►

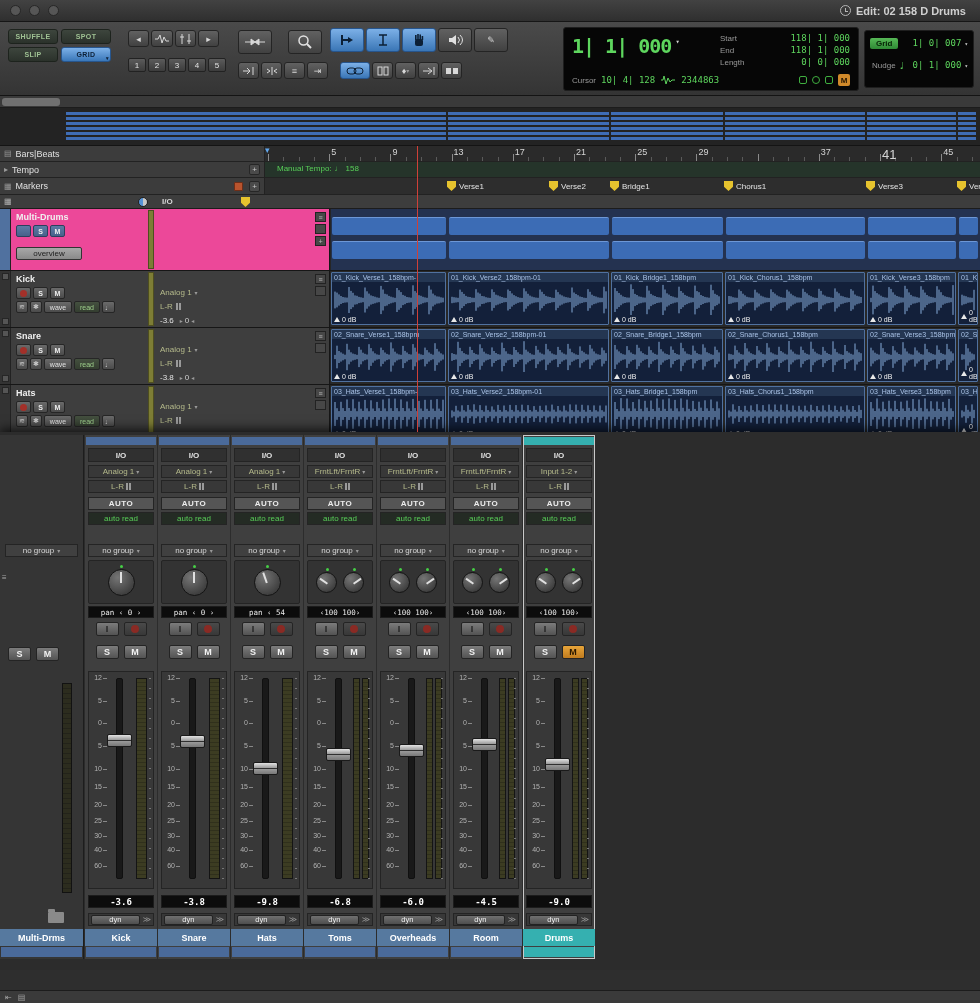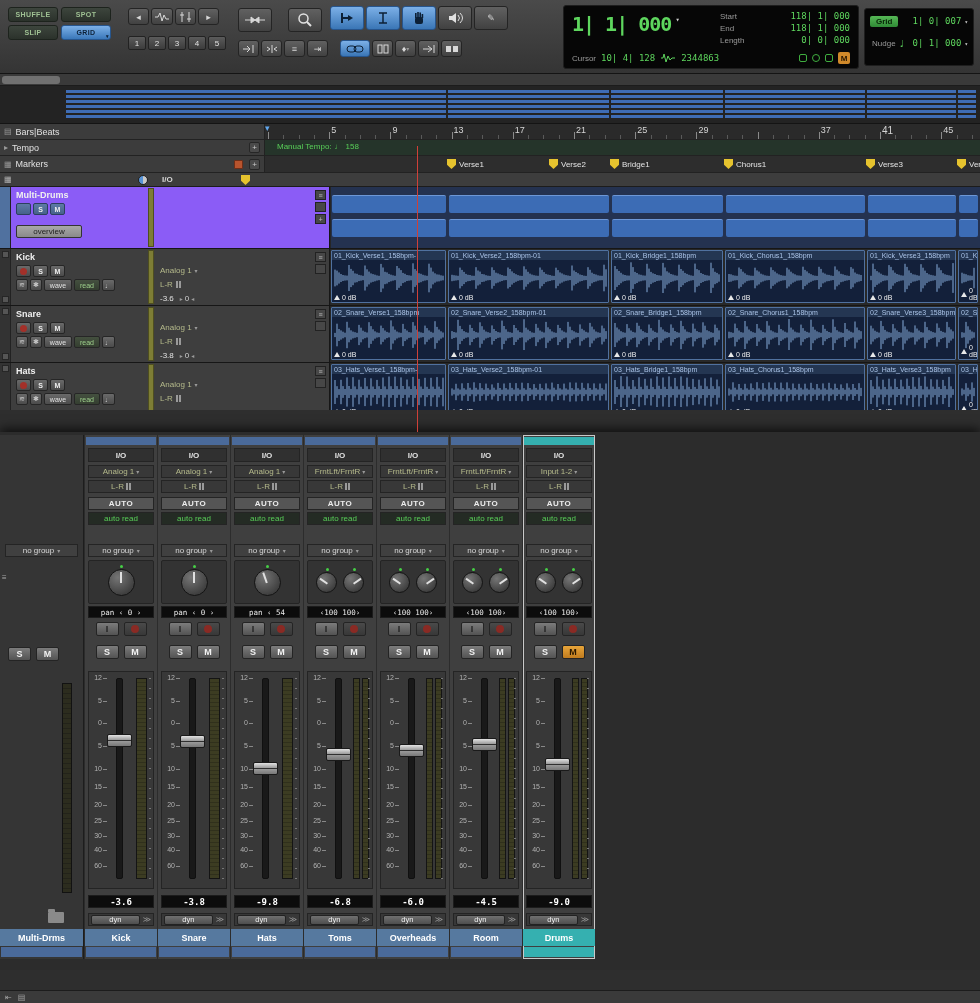--- a/index.html
+++ b/index.html
@@ -197,6 +197,17 @@
 <div class="screen">
 
   <section class="win" id="editwin">
+    <div class="titlebar">
+      <div class="lights">
+        <span class="light"></span>
+        <span class="light"></span>
+        <span class="light"></span>
+      </div>
+      <div class="wintitle">
+        <span class="clockicon"></span>
+        <span>Edit: 02 158 D Drums</span>
+      </div>
+    </div>
 
     <div class="toolbar">
       <div class="modes">

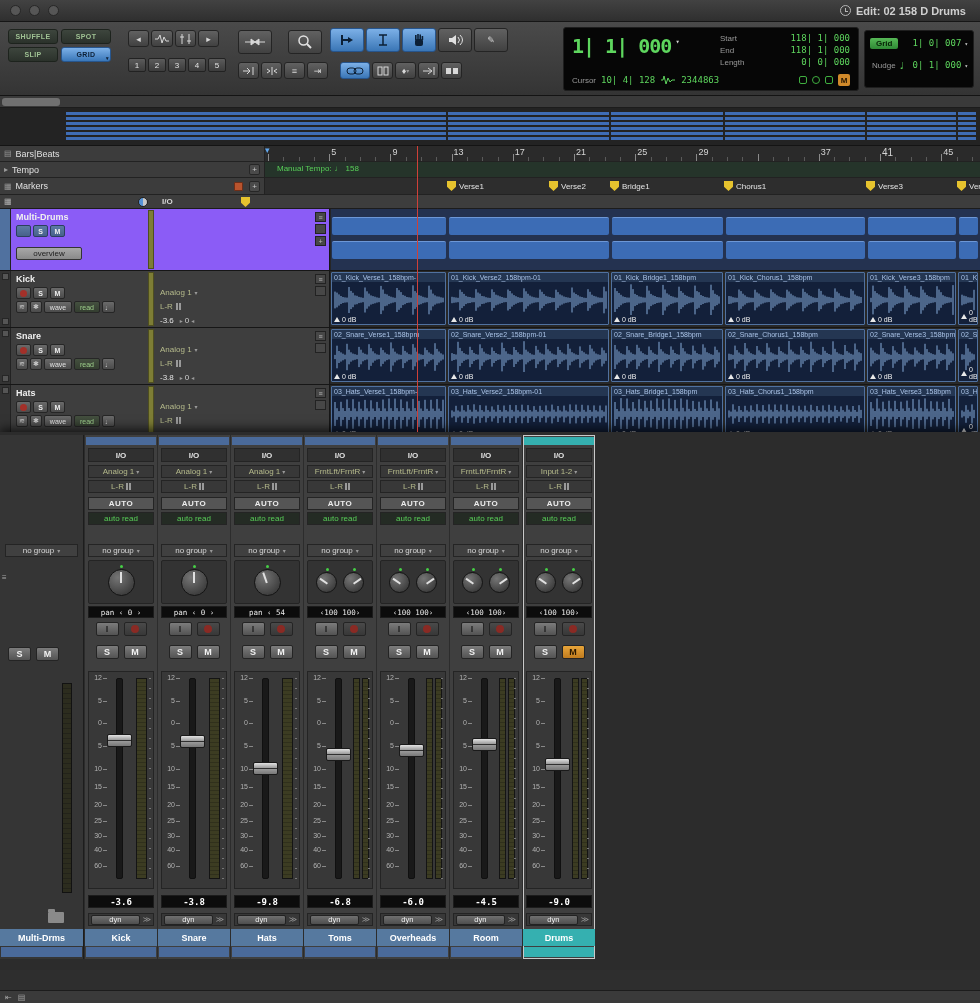--- a/index.html
+++ b/index.html
@@ -492,7 +492,7 @@
             <span style="position: absolute; top: 1px; font-size: 9px; color: rgb(213, 213, 213); left: 433.4px;">29</span>
             <span style="position: absolute; top: 1px; font-size: 9px; color: rgb(213, 213, 213); left: 494.6px; margin-top: 44px;">33</span>
             <span style="position: absolute; top: 1px; font-size: 9px; color: rgb(213, 213, 213); left: 555.8px;">37</span>
-            <span style="position: absolute; top: 1px; font-size: 10px; color: rgb(213, 213, 213); left: 617px;">41</span>
+            <span style="position: absolute; top: 1px; font-size: 13px; color: rgb(213, 213, 213); left: 617px;">41</span>
             <span style="position: absolute; top: 1px; font-size: 9px; color: rgb(213, 213, 213); left: 678.2px;">45</span>
             <span style="position: absolute; left: 0px; top: -1px; color: rgb(98, 168, 238); font-size: 9px;">▾</span>
           </div>

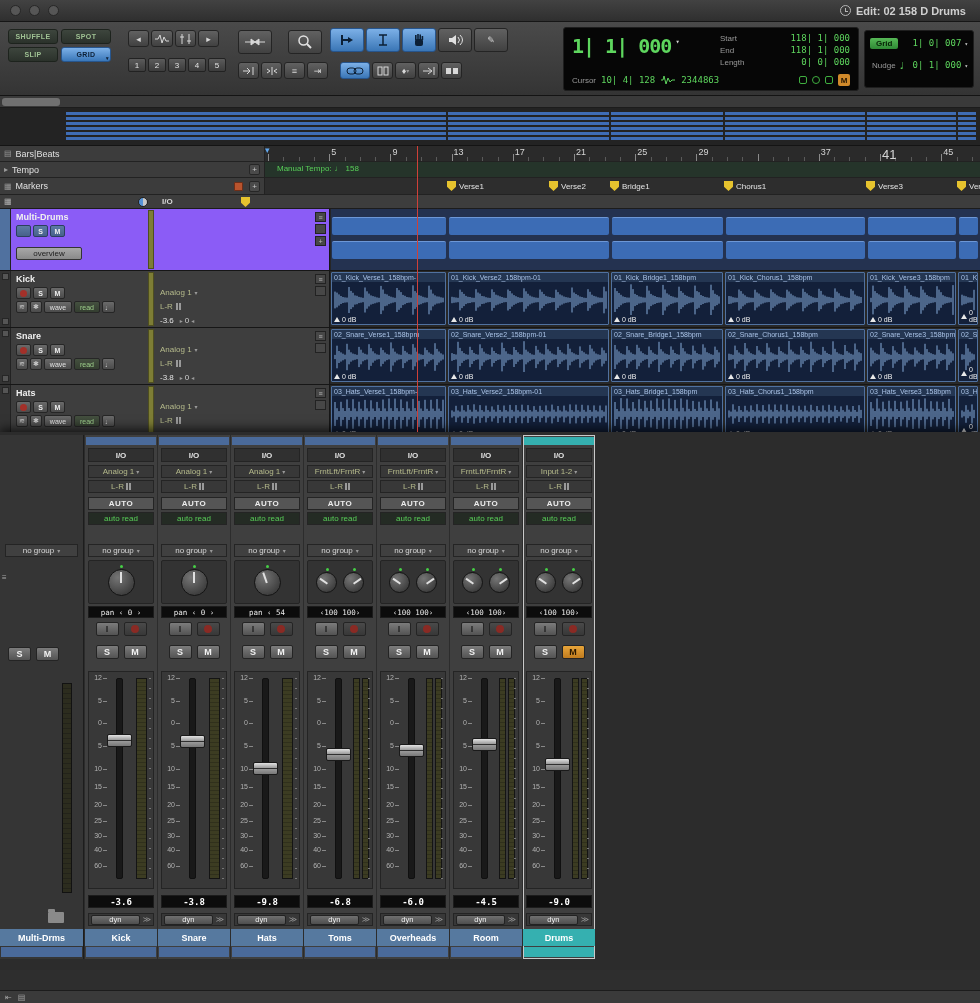--- a/index.html
+++ b/index.html
@@ -96,7 +96,7 @@
 .etrack{position:relative;height:57px;border-bottom:1px solid #161616;}
 .etrack.master{height:62px;}
 .ehead{position:absolute;left:0;top:0;bottom:0;width:330px;background:#3e3e3e;border-right:1px solid #161616;}
-.etrack.master .ehead{background:#8b5cf6;}
+.etrack.master .ehead{background:#ec4899;}
 .eside{position:absolute;left:0;top:0;bottom:0;width:11px;background:#333;border-right:1px solid #222;}
 .etrack.master .eside{background:#50719f;}
 .msq{position:absolute;left:2px;width:7px;height:7px;background:#555;border:1px solid #262626;}

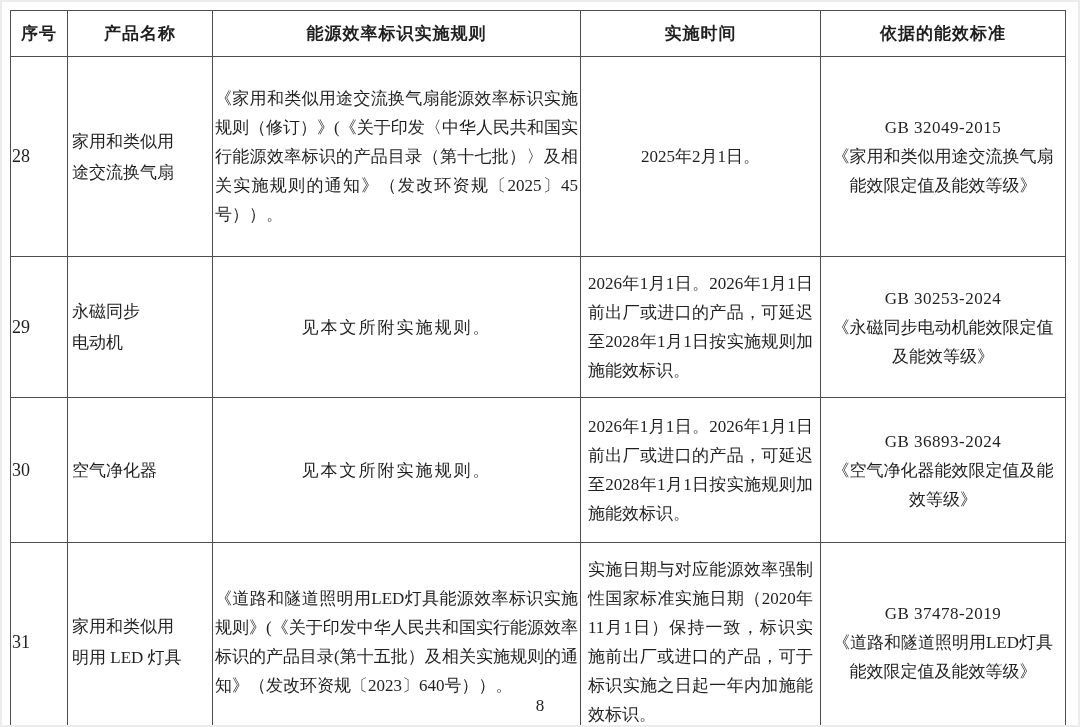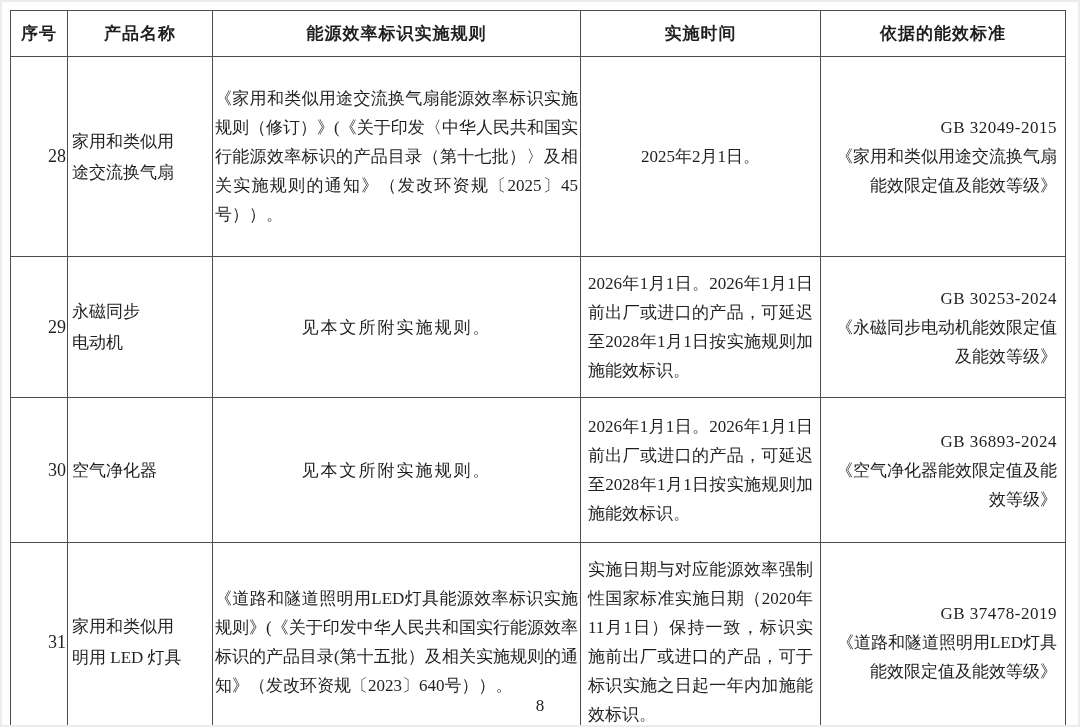--- a/index.html
+++ b/index.html
@@ -88,7 +88,7 @@
     margin-top: 36px;
   }
   td.cell-std {
-    text-align: right;
+    text-align: center;
     line-height: 29px;
     padding: 11px 8px;
   }

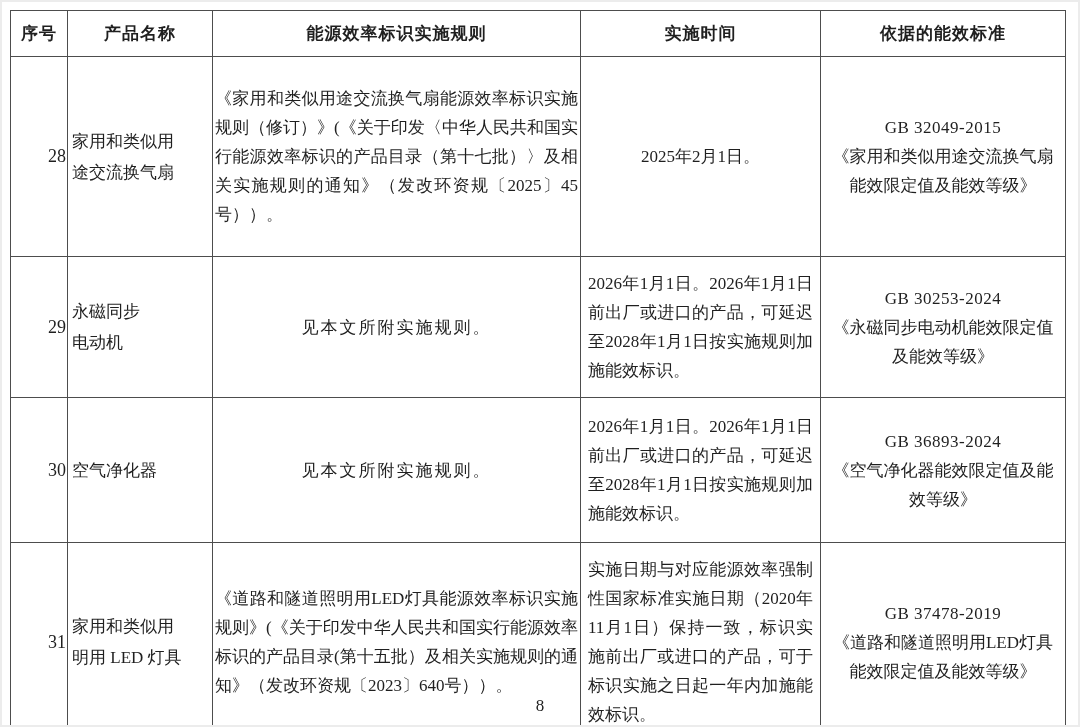--- a/index.html
+++ b/index.html
@@ -54,7 +54,7 @@
   tr.row-31 { height: 168px; }
 
   td.cell-no {
-    text-align: right;
+    text-align: left;
     font-size: 18px;
   }
   td.cell-prod {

◄

● Task to carry out: With the pictures left out, return each entry exactly as written.

● Result for this task:
--- a/index.html
+++ b/index.html
@@ -197,6 +197,17 @@
 <div class="screen">
 
   <section class="win" id="editwin">
+    <div class="titlebar">
+      <div class="lights">
+        <span class="light"></span>
+        <span class="light"></span>
+        <span class="light"></span>
+      </div>
+      <div class="wintitle">
+        <span class="clockicon"></span>
+        <span>Edit: 02 158 D Drums</span>
+      </div>
+    </div>
 
     <div class="toolbar">
       <div class="modes">

--- a/index.html
+++ b/index.html
@@ -492,7 +492,7 @@
             <span style="position: absolute; top: 1px; font-size: 9px; color: rgb(213, 213, 213); left: 433.4px;">29</span>
             <span style="position: absolute; top: 1px; font-size: 9px; color: rgb(213, 213, 213); left: 494.6px; margin-top: 44px;">33</span>
             <span style="position: absolute; top: 1px; font-size: 9px; color: rgb(213, 213, 213); left: 555.8px;">37</span>
-            <span style="position: absolute; top: 1px; font-size: 10px; color: rgb(213, 213, 213); left: 617px;">41</span>
+            <span style="position: absolute; top: 1px; font-size: 13px; color: rgb(213, 213, 213); left: 617px;">41</span>
             <span style="position: absolute; top: 1px; font-size: 9px; color: rgb(213, 213, 213); left: 678.2px;">45</span>
             <span style="position: absolute; left: 0px; top: -1px; color: rgb(98, 168, 238); font-size: 9px;">▾</span>
           </div>

--- a/index.html
+++ b/index.html
@@ -96,7 +96,7 @@
 .etrack{position:relative;height:57px;border-bottom:1px solid #161616;}
 .etrack.master{height:62px;}
 .ehead{position:absolute;left:0;top:0;bottom:0;width:330px;background:#3e3e3e;border-right:1px solid #161616;}
-.etrack.master .ehead{background:#8b5cf6;}
+.etrack.master .ehead{background:#ec4899;}
 .eside{position:absolute;left:0;top:0;bottom:0;width:11px;background:#333;border-right:1px solid #222;}
 .etrack.master .eside{background:#50719f;}
 .msq{position:absolute;left:2px;width:7px;height:7px;background:#555;border:1px solid #262626;}

--- a/index.html
+++ b/index.html
@@ -88,7 +88,7 @@
     margin-top: 36px;
   }
   td.cell-std {
-    text-align: right;
+    text-align: center;
     line-height: 29px;
     padding: 11px 8px;
   }

--- a/index.html
+++ b/index.html
@@ -54,7 +54,7 @@
   tr.row-31 { height: 168px; }
 
   td.cell-no {
-    text-align: right;
+    text-align: left;
     font-size: 18px;
   }
   td.cell-prod {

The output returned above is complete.